Feat of a meet
Returns to Plymouth-Whitemarsh High School Saturday More than 100 athletes from Chester, Delaware and Montgomery counties to compete
PLYMOUTH » Well over 100 Special Olympics athletes will run, jump or heave their way to some well-earned medals at the Special Olympics Regional Invitational Track and Field Meet on Saturday at Plymouth-Whitemarsh High School.
All they need is a little cooperation from the weather.
Scott Otterbein, the Special Olympics Montgomery County manager, has been keeping a watchful eye on the forecast all week.
“We’re hoping the rain isn’t as bad as the forecast is, because we hold the event rain or shine,” Otterbein said, adding that only a heavy thunderstorm will result in the event being canceled.
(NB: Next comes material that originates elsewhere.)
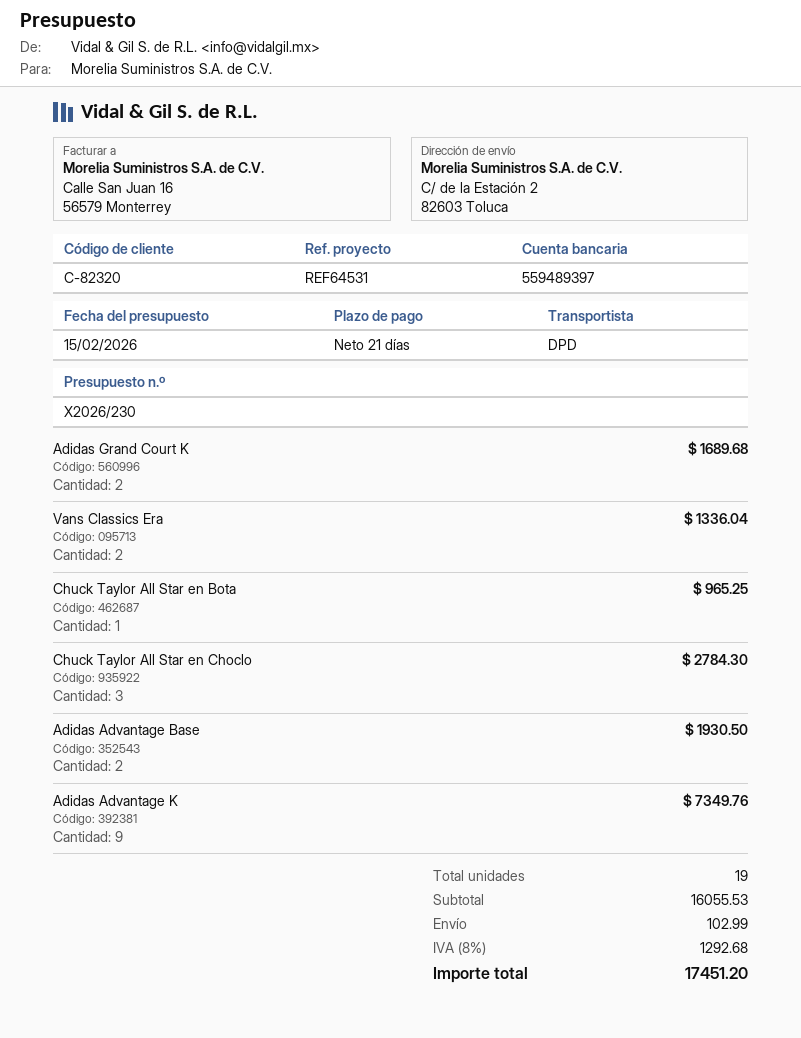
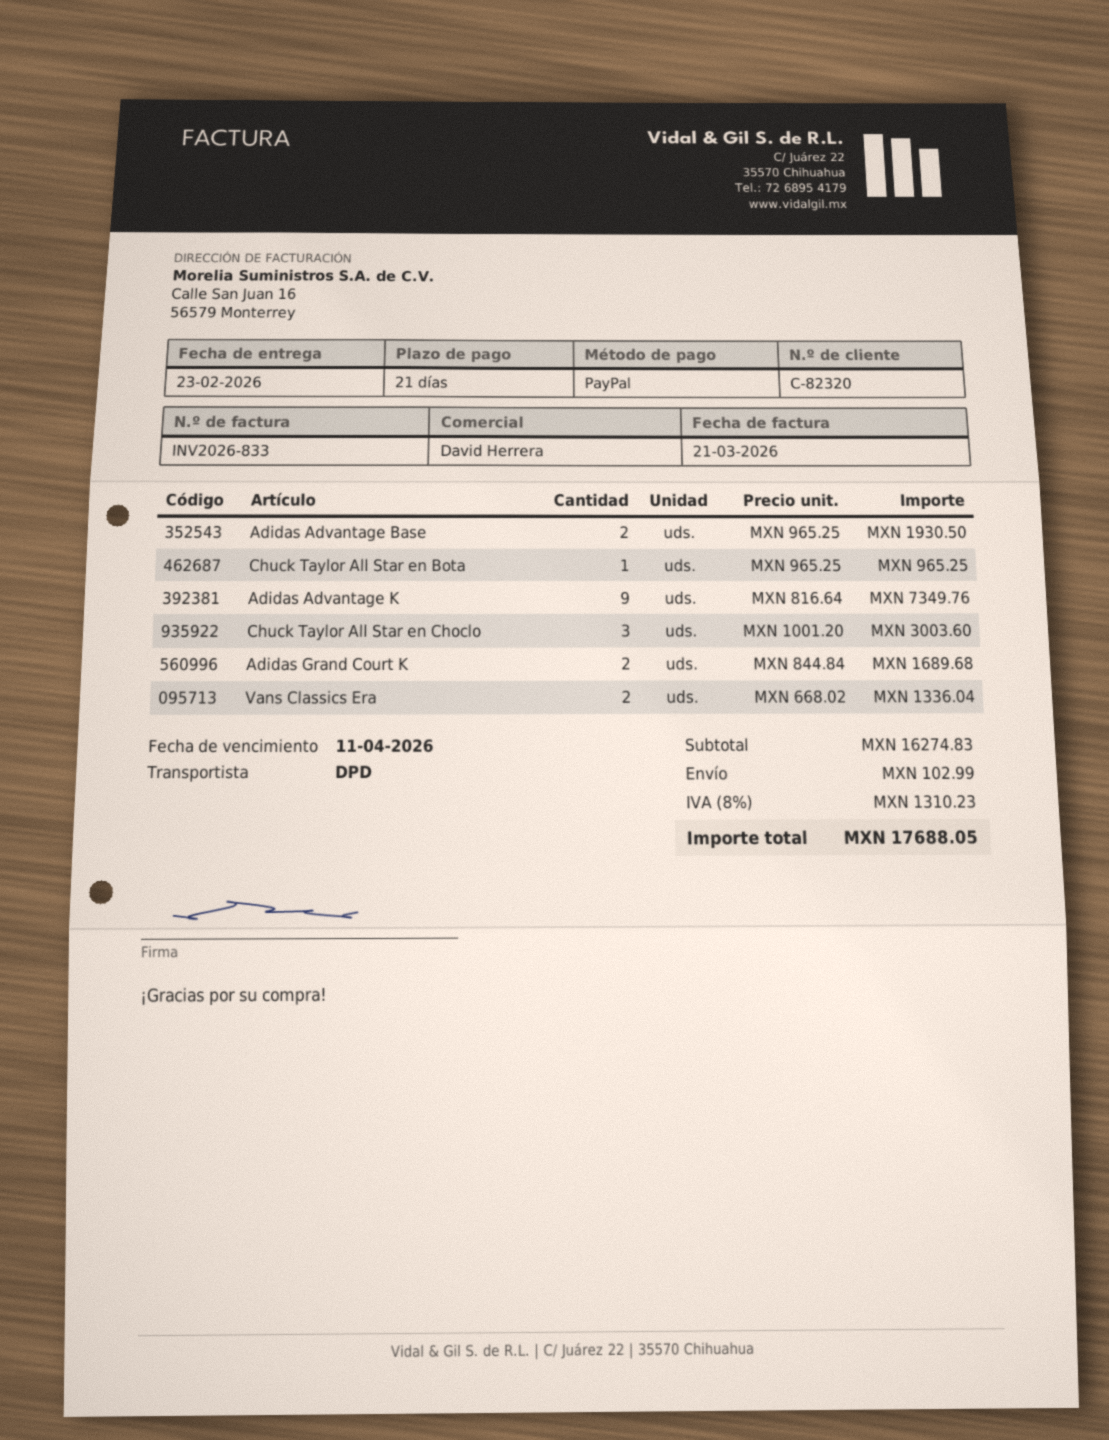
Chuck Taylor All Star en Choclo: 3 for 2784.30 -> 3 for 3003.60
subtotal: 16055.53 -> 16274.83
tax: 8% = 1292.68 -> 8% = 1310.23
total: 17451.20 -> 17688.05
“With thunder and lightning we’re required to stop due to safety concerns. We don’t want the athletes out in the open or in the stands,” he explained. “People can check Facebook for updates. It’s a big weekend for Special Olympics, with the Restaurant Rally the next day,” Otterbein added, referring to the Conshohocken AMBUCS Restaurant Rally, the annual tasting event that raises money for Special Olympics programs.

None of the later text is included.